South Africa is the first country where COVID-19 has contributed to serious social disorder (if you don’t count the United States). One of Africa’s wealthiest nations is beset by inequality, corruption, political strife and now a health system that is, in the description of President Cyril Ramaphosa, “buckling” under the strain of Africa’s third COVID wave.

While COVID in South Africa is encouraging disruption, disruption is also encouraging COVID. The government has been forced to close some vaccination sites due to riots and violence (in a country where only about 6% of people have gotten even one jab). The crisis is also interfering with the treatment of other diseases such as tuberculosis and AIDS. Hospitals are reenacting the United States’ worst medical nightmares from last year. Patients are dying while waiting for admittance. “It’s devastating, it’s soul destroying,” one Johannesburg doctor has said. “We are trained to save lives, but you revert to that wartime mentality. You revert to becoming numbed, you revert to becoming blunted.”

Sixteen African countries so far are seeing the deadly result when the delta variant encounters a largely unvaccinated public. Across the continent, the overall vaccination rate is about 2%. Infections are rising 25% each week, causing the World Health Organization’s regional director for Africa to warn that “the speed and scale of Africa’s third wave is like nothing we have seen before.” In Tunisia, the health ministry says its health system has “collapsed.” In Uganda, hospitals are turning away COVID patients for lack of space. In Zimbabwe, there has been a five-fold increase in infections in just two weeks.
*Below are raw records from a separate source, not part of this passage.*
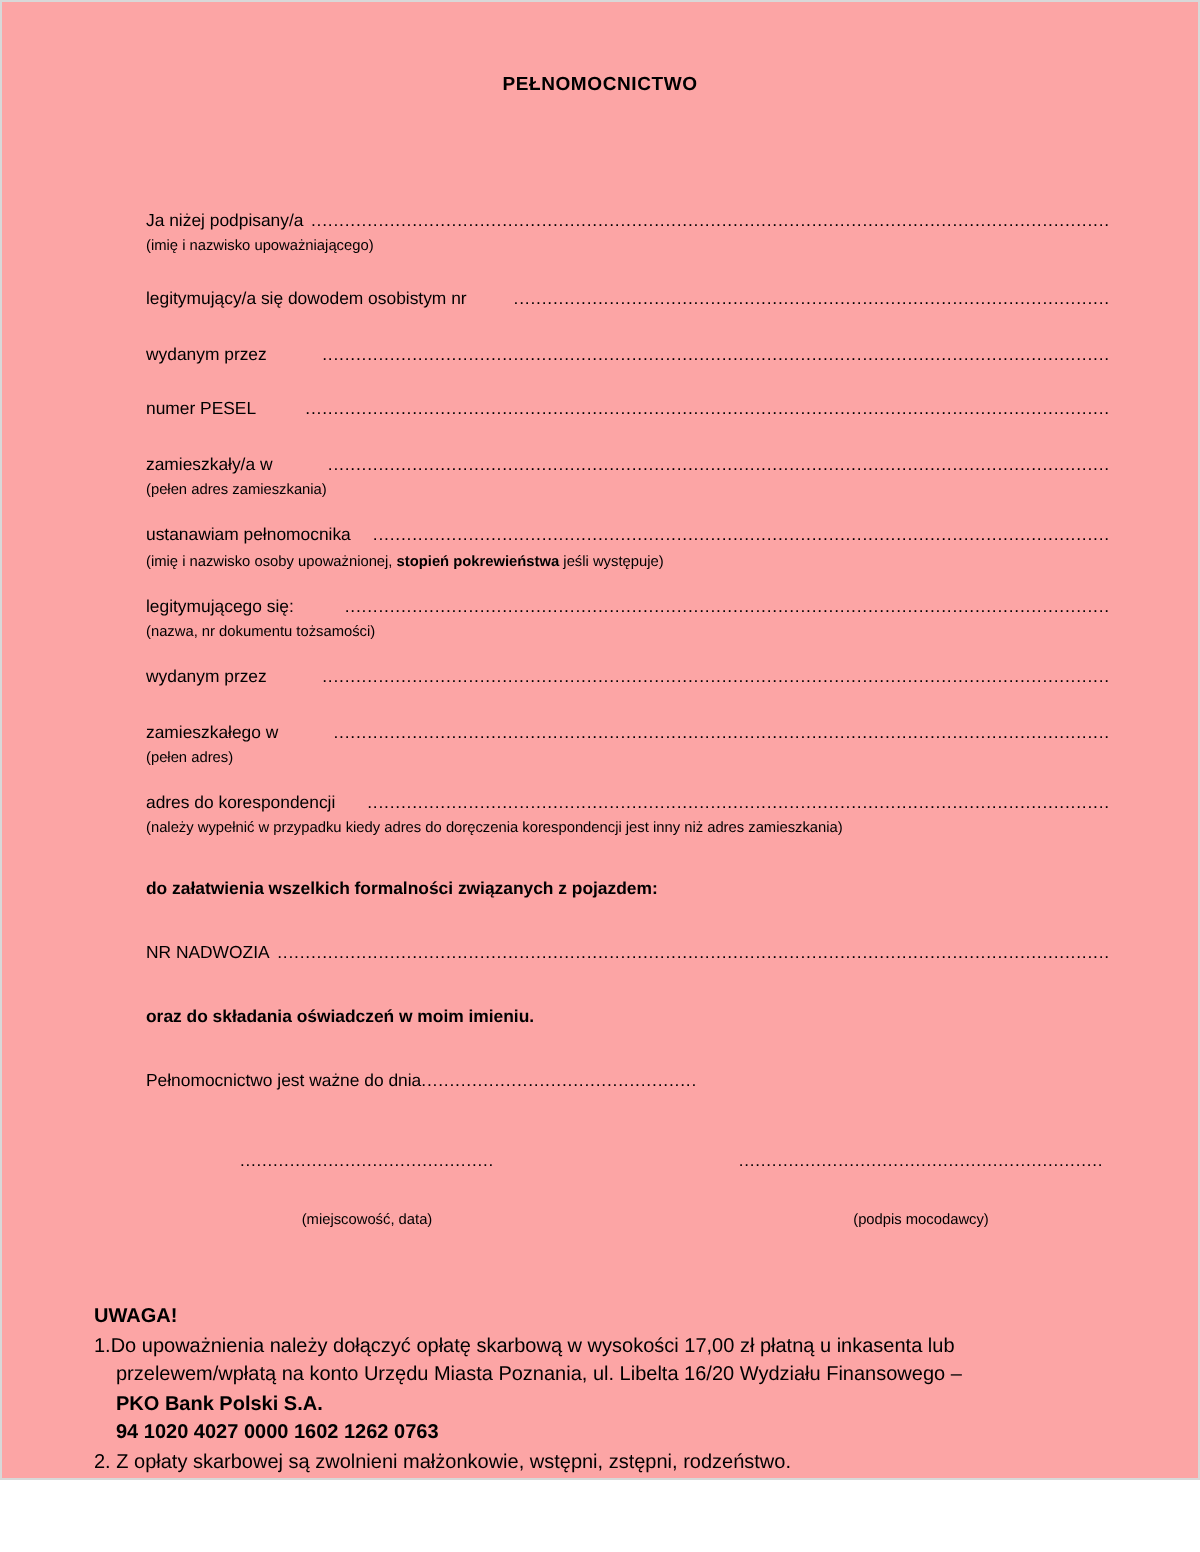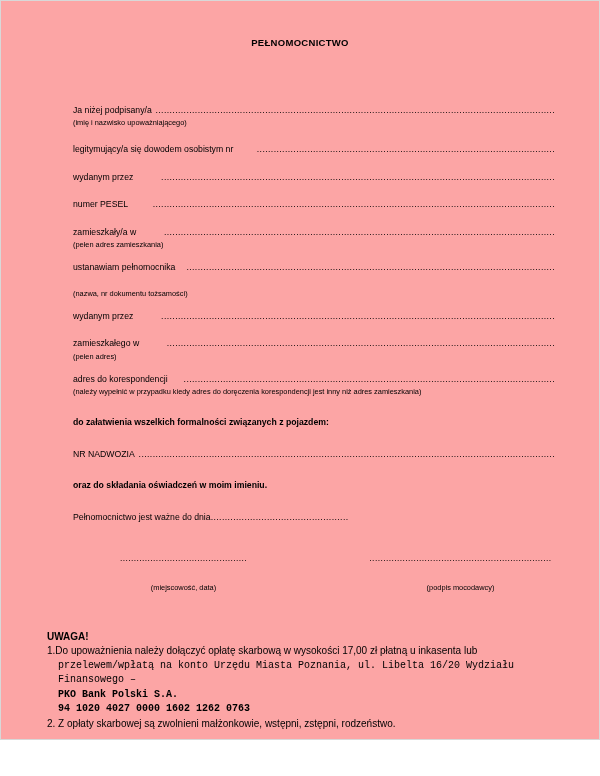"(imię i nazwisko osoby upoważnionej," div.caption { html: none -> <div> <span>(imię i nazwisko osoby upoważnionej, </span><b>stopień pokrewieństwa</b><span> jeśli występuje)</span> </div> }
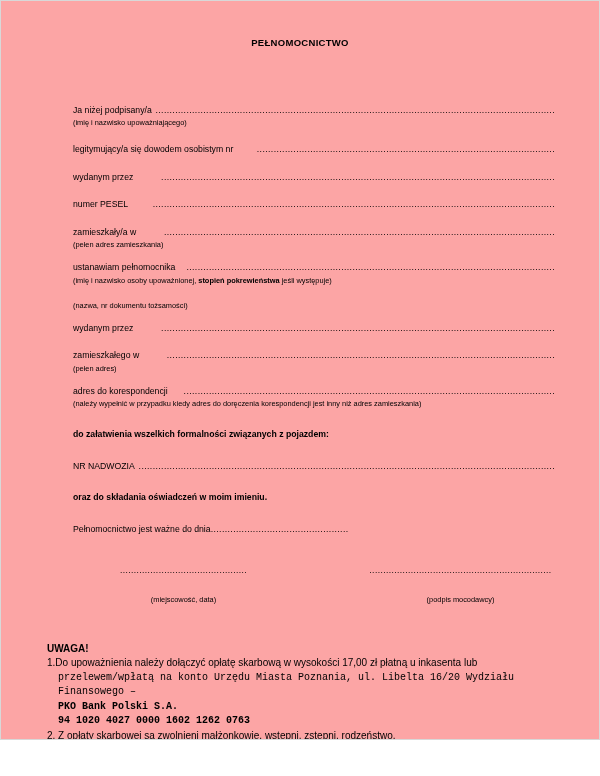"legitymującego się:" div.line-row { html: none -> <div> <span>legitymującego się:</span> <span>........................................................................................................................................</span> </div> }
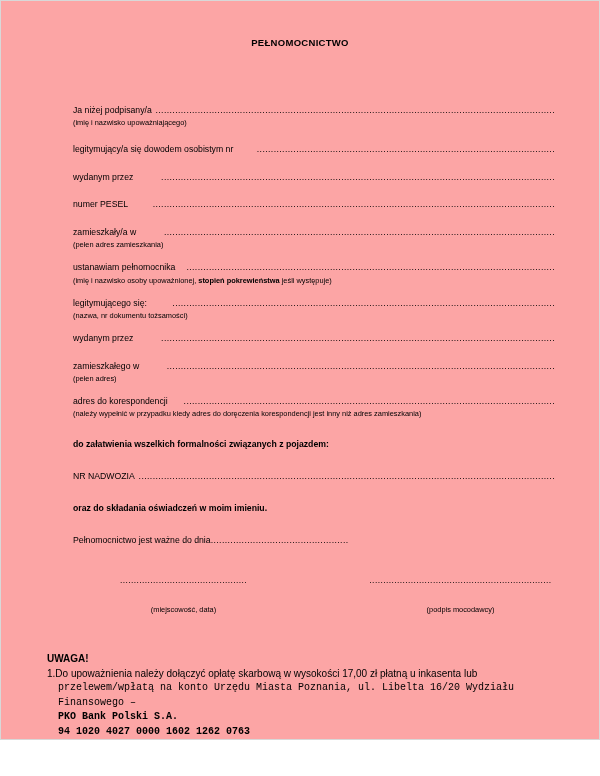"przelewem/wpłatą na konto Urzędu Miasta" .notes .n-indent { font-family: Liberation Mono, monospace -> none }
Almost all of the affected countries need oxygen, field hospitals, testing capacity and more health workers.

Exact figures on the human cost of the crisis are hard to come by, given the lack of testing and difficulties of data collection. The Economist estimates that the true death toll in Africa may be more than 1.4 million, which is more than 10 times the official figure.This much is clear: In the absence of timely, outside help, hundreds of thousands — or more — may die.

And yet there is still no comprehensive plan to mobilize the resources, capabilities and vaccine doses necessary to reach global herd immunity. This is because no world leader has risen to the moment. German Chancellor Angela Merkel is (gracefully) leaving the stage. French President Emmanuel Macron is facing an election. And this leaves President Joe Biden.

This emergency is testing the Biden administration in ways that go beyond global health. The president has mended alliances, rejoined multilateral institutions and returned to the language of democratic internationalism. All good and necessary things. But his largest foreign policy decision has been to abandon Afghanistan to likely conquest and to condemn that nation’s people to brutal oppression. It is not my purpose to revisit this issue (though it deserves revisiting). It is only to point out that Biden’s first great foreign policy decision was a signal of retreat and indifference to human rights. This was hardly reassuring to friends who increasingly doubt not just America’s willingness but also America’s capacity to lead.

The global COVID crisis is a chance, within the boundaries of Biden’s foreign policy vision, to show that the United States is still capable of international leadership, vast ambition and moral purpose. The last time the world faced a similar challenge — during the height of the global AIDS crisis — Biden was one of President George W. Bush’s main congressional partners in passing the President’s Emergency Plan for AIDS Relief (still the largest initiative to fight a single disease in history). In 2003, Biden was on the side of the angels. They are calling again.

So far, the Biden administration has pledged to donate 580 million vaccine doses to the global fight against COVID. Other Group of Seven countries have promised 500 million doses. That leaves us about 10 billion doses short. When the history of the COVID crisis is written, someone will need to explain why, even at this late date, less than 1% of COVID-19 doses globally have been administered to people in low-income countries. It is an abdication for the ages.

The upsides of providing leadership on COVID would be considerable. The downsides of failing to lead are worse. Many lives will be needlessly lost. The risk of new variants will increase. China will step into the leadership gap (as it is already beginning to do). And the world will see dismasted democracies, unable to navigate in this global storm.

The need here is not just material. This effort requires more than generous donors; it needs a coordinator, a quarterback. It needs someone to work with countries on their own mass-vaccination plans — someone who can help provide doses, supplies, equipment and on-the-ground expertise. Only America has done this kind of thing before. Only America can do it again.